__Exercise details__.
Find the line containing "alerttan farklı olarak" in the entries; transcribe it and all remaining lines through the end, exactly as they appear, but not the pictures.

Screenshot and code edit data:
◆ ◆ ◆ ◆ ◆

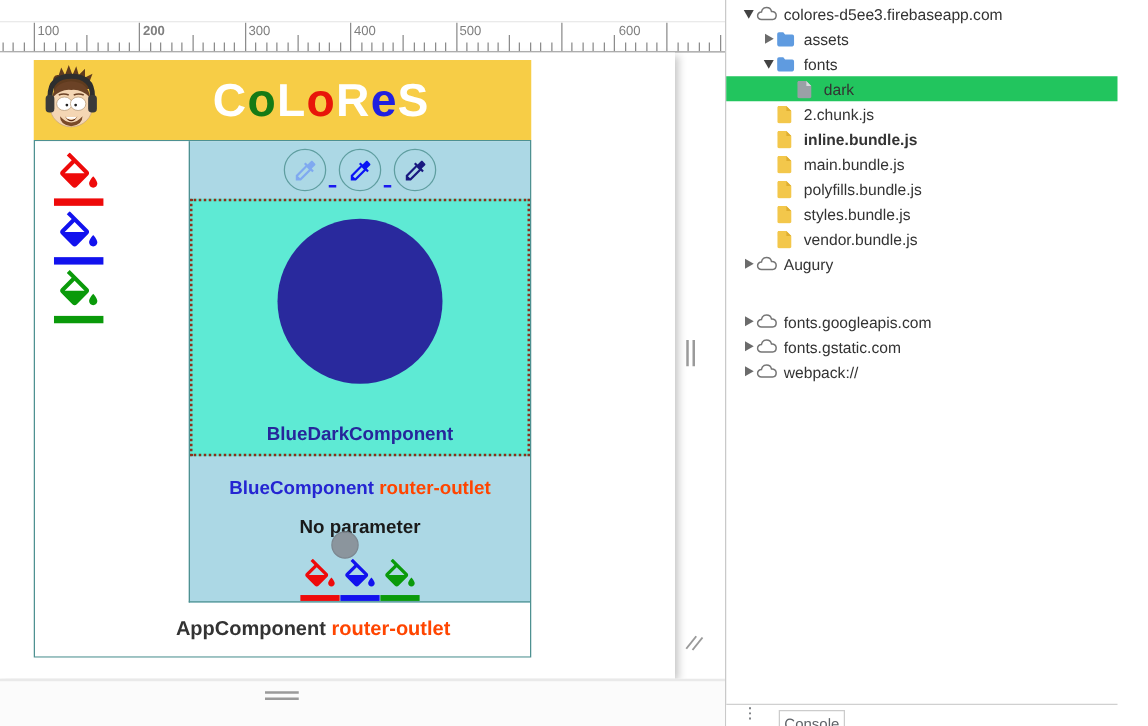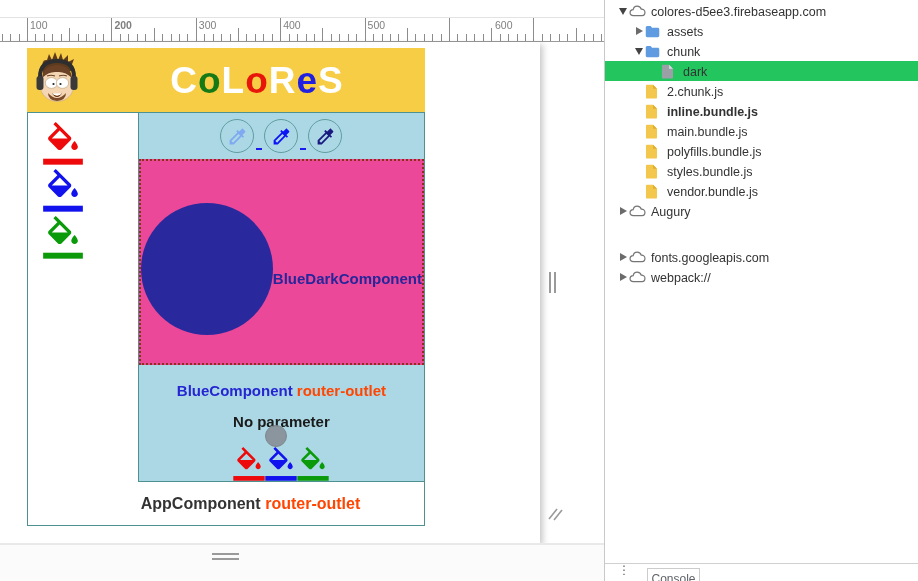"colores-d5ee3.firebaseapp.com" .devtools { left: 604px -> 580px }
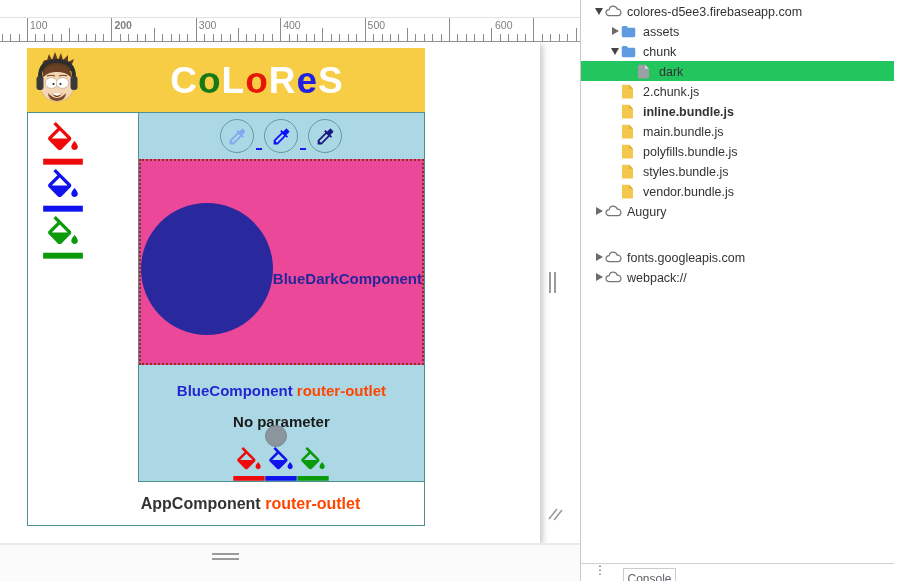"chunk" span.tree-label { text: chunk -> fonts }
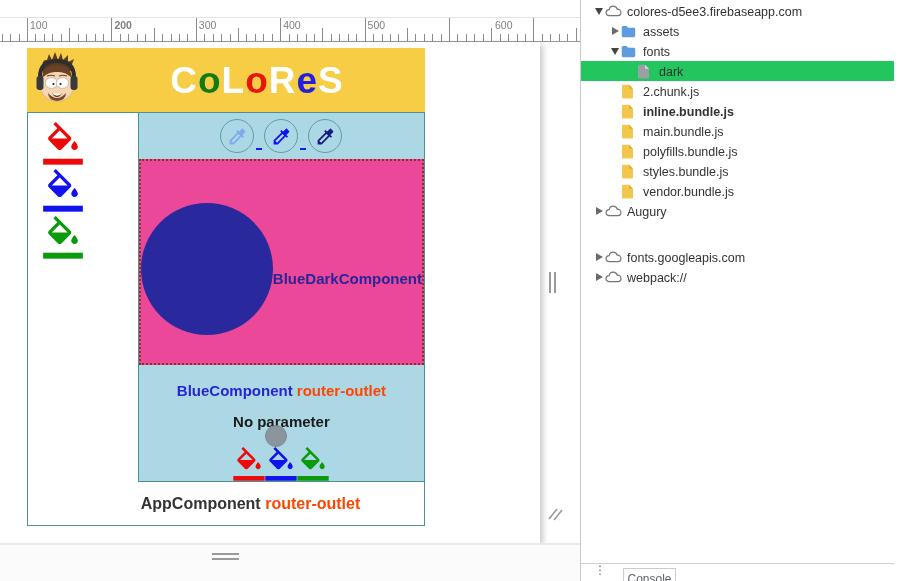"fonts.gstatic.com" div.tree-row { html: none -> <div> <span> <span></span> </span> <span> <svg> <path></path> </svg> </span> <span>fonts.gstatic.com</span> </div> }
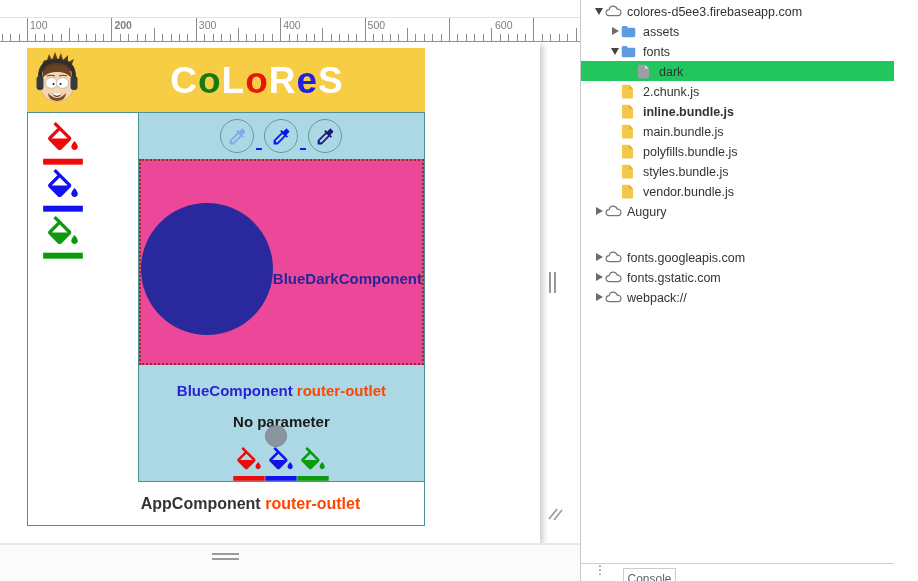"BlueDarkComponent" .dark-panel { background: #ec4899 -> #5eead4; flex-direction: row -> column }
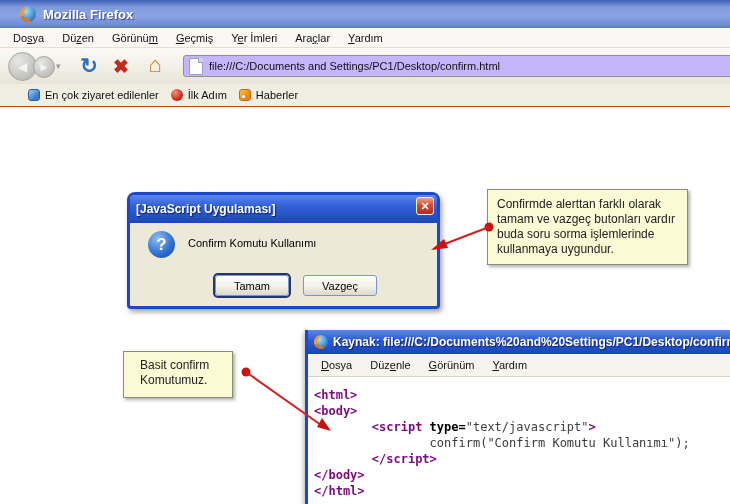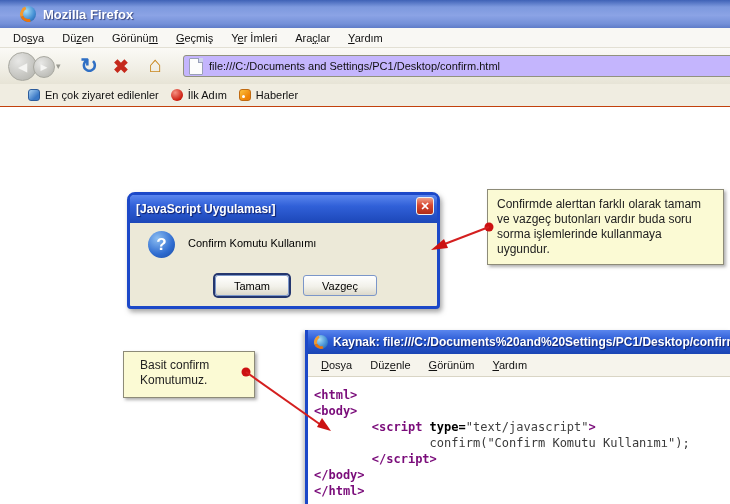"Confirmde alerttan farklı olarak tamam" #note-1 { width: 237px -> 201px }
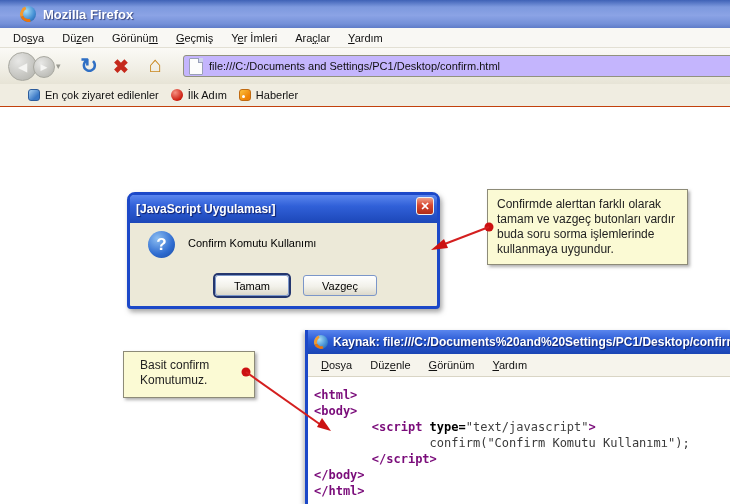"Basit confirm Komutumuz." #note-2 { width: 132px -> 110px }
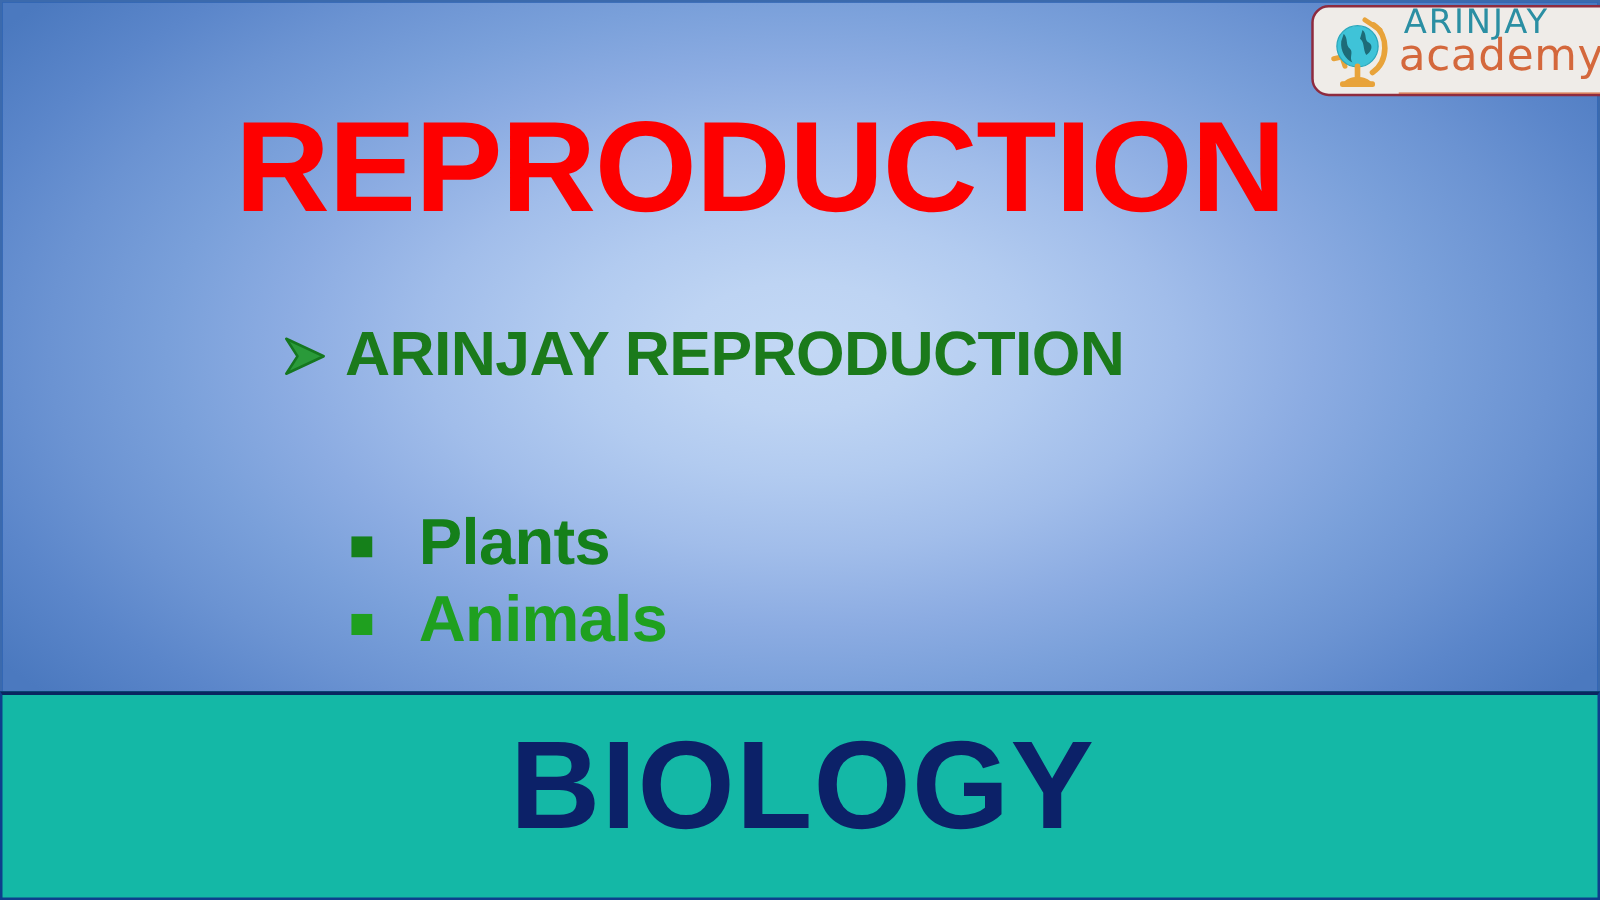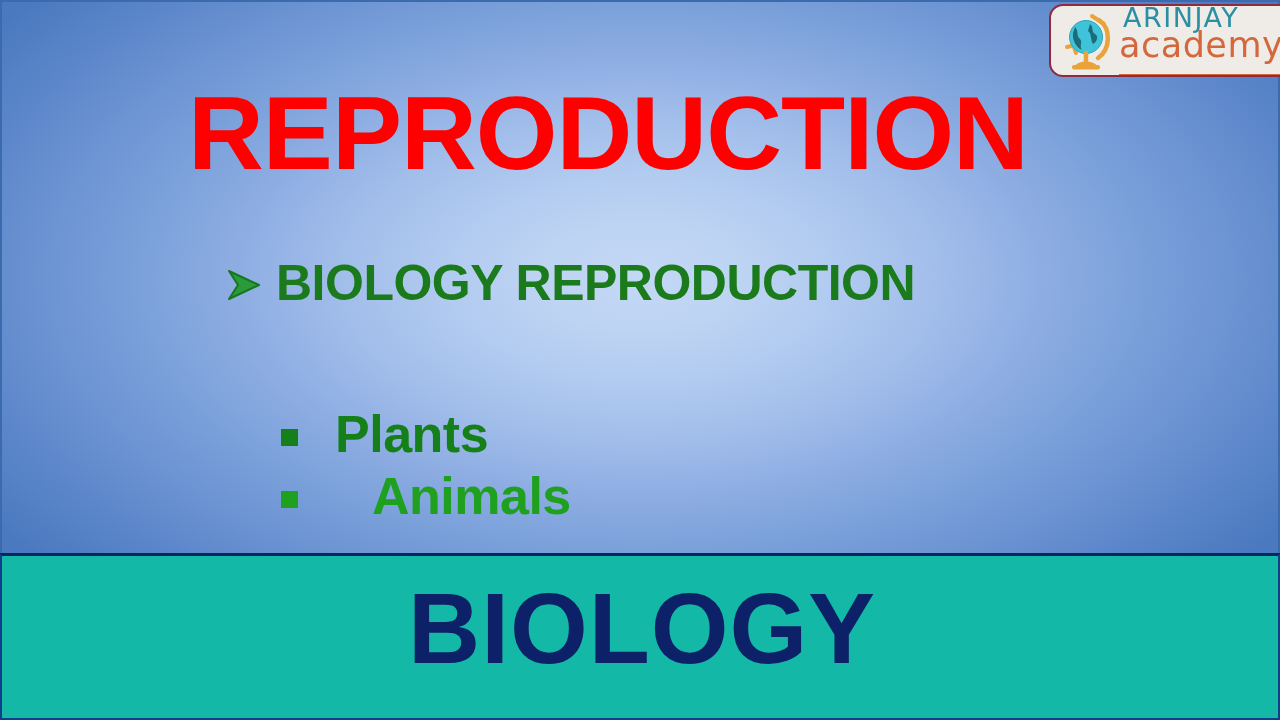"BIOLOGY REPRODUCTION" span { text: BIOLOGY -> ARINJAY }
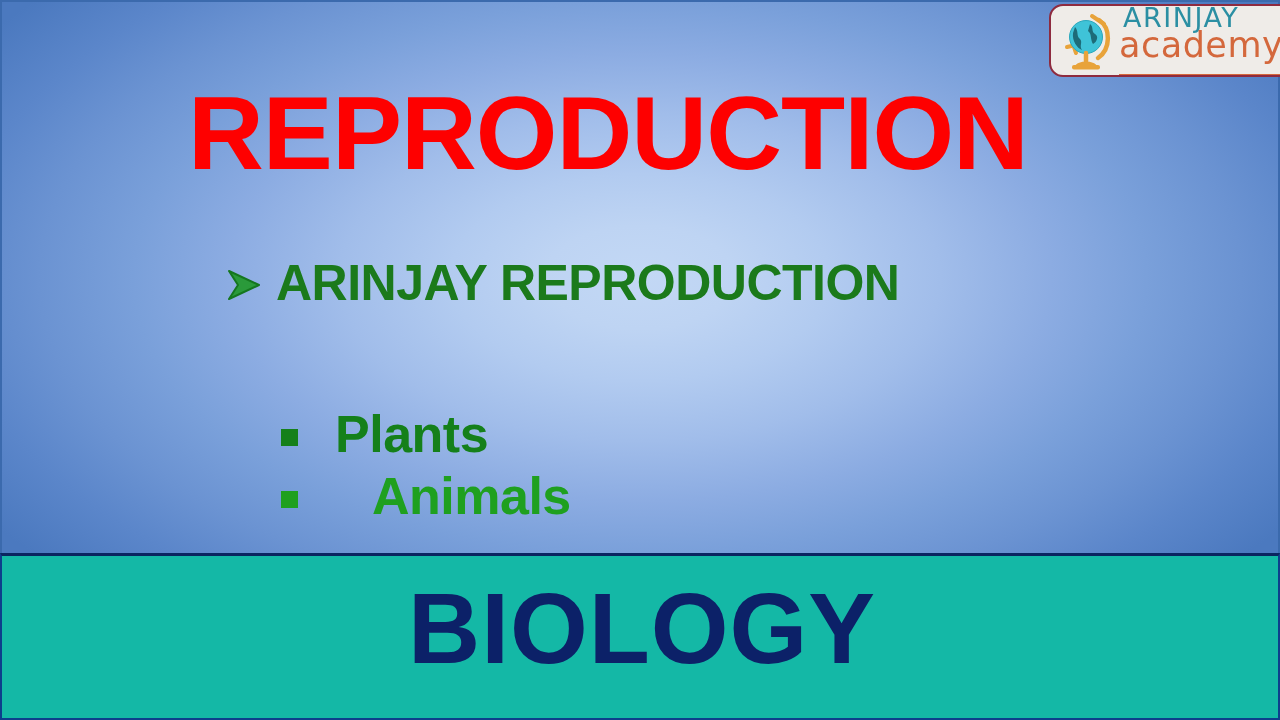"Animals" #level2-row-1 { gap: 37px -> none }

◆ ◆ ◆ ◆ ◆

__Task solution__.
"Confirmde alerttan farklı olarak tamam" #note-1 { width: 237px -> 201px }
"Basit confirm Komutumuz." #note-2 { width: 132px -> 110px }
"BIOLOGY REPRODUCTION" span { text: BIOLOGY -> ARINJAY }
"Animals" #level2-row-1 { gap: 37px -> none }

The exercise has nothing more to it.